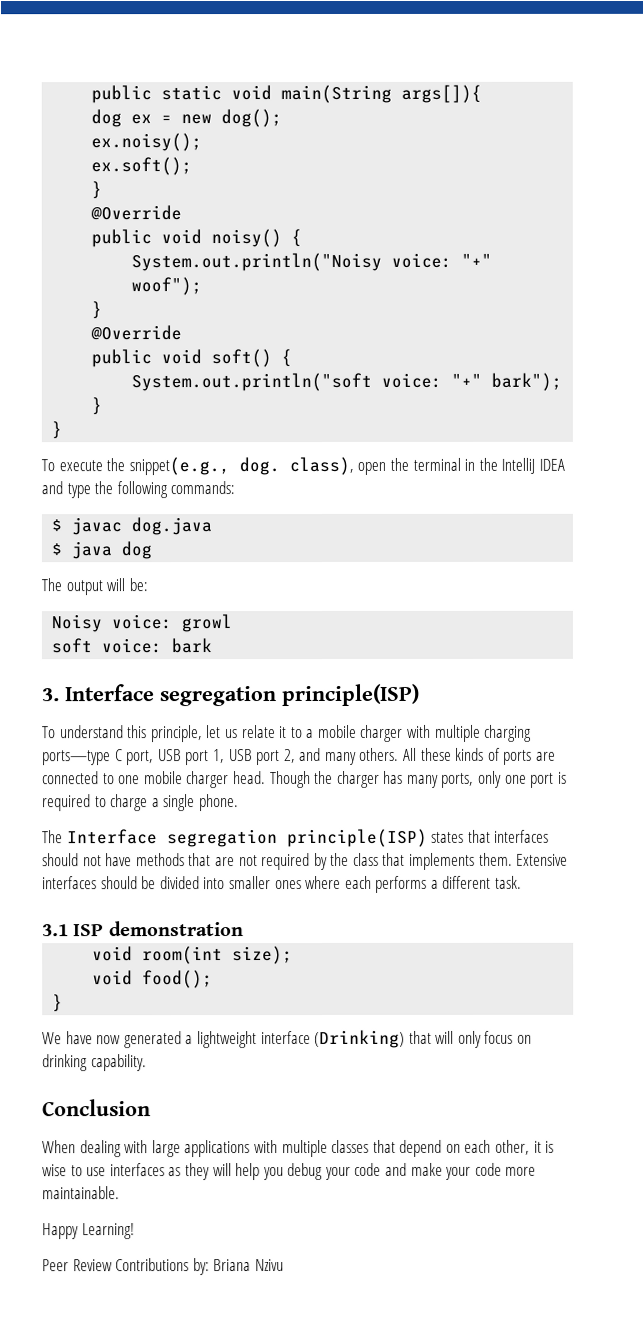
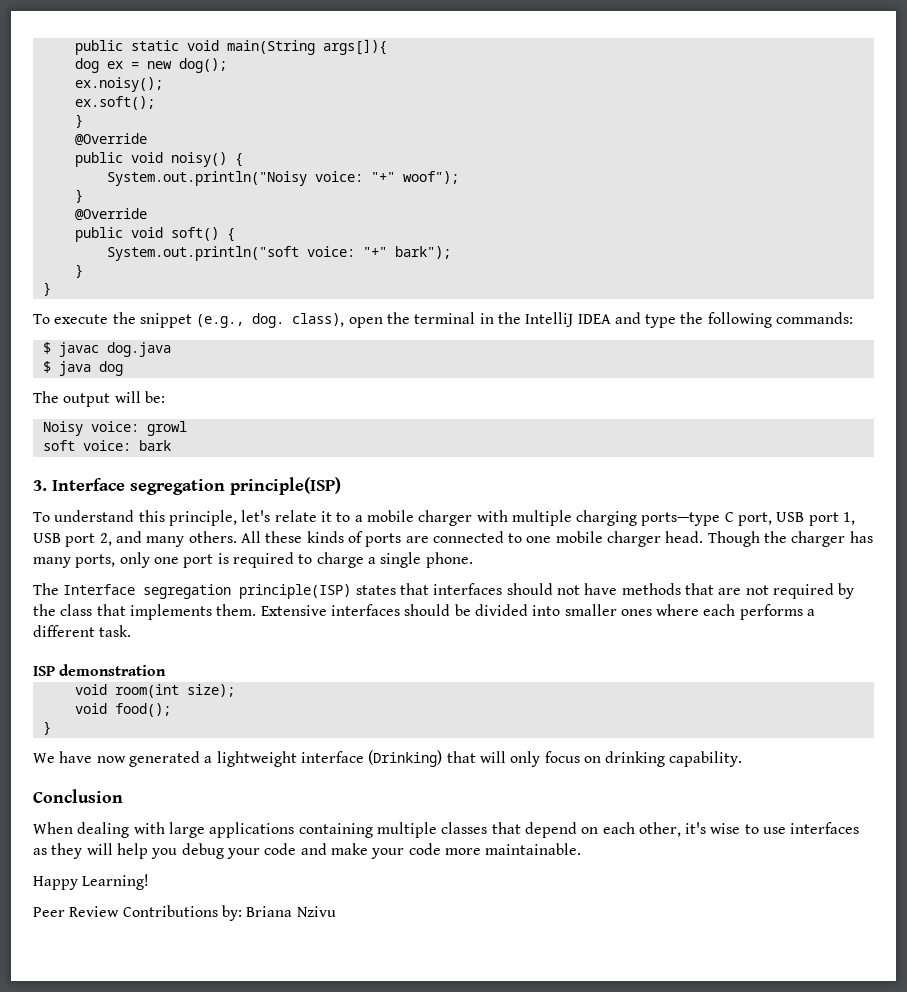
- To execute the snippet(e.g., dog. class), open the terminal in the IntelliJ IDEA and type the following commands:
+ To execute the snippet (e.g., dog. class), open the terminal in the IntelliJ IDEA and type the following commands:
- To understand this principle, let us relate it to a mobile charger with multiple charging ports—type C port, USB port 1, USB port 2, and many others.
+ To understand this principle, let's relate it to a mobile charger with multiple charging ports—type C port, USB port 1, USB port 2, and many others.
- 3.1 ISP demonstration
+ ISP demonstration
- When dealing with large applications with multiple classes that depend on each other, it is wise to use interfaces as they will help you debug your code and make your code more maintainable.
+ When dealing with large applications containing multiple classes that depend on each other, it's wise to use interfaces as they will help you debug your code and make your code more maintainable.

Requirement:
Write out the data again word for word, minus any images.

Your solution:
- To execute the snippet(e.g., dog. class), open the terminal in the IntelliJ IDEA and type the following commands:
+ To execute the snippet (e.g., dog. class), open the terminal in the IntelliJ IDEA and type the following commands:
- To understand this principle, let us relate it to a mobile charger with multiple charging ports—type C port, USB port 1, USB port 2, and many others.
+ To understand this principle, let's relate it to a mobile charger with multiple charging ports—type C port, USB port 1, USB port 2, and many others.
- 3.1 ISP demonstration
+ ISP demonstration
- When dealing with large applications with multiple classes that depend on each other, it is wise to use interfaces as they will help you debug your code and make your code more maintainable.
+ When dealing with large applications containing multiple classes that depend on each other, it's wise to use interfaces as they will help you debug your code and make your code more maintainable.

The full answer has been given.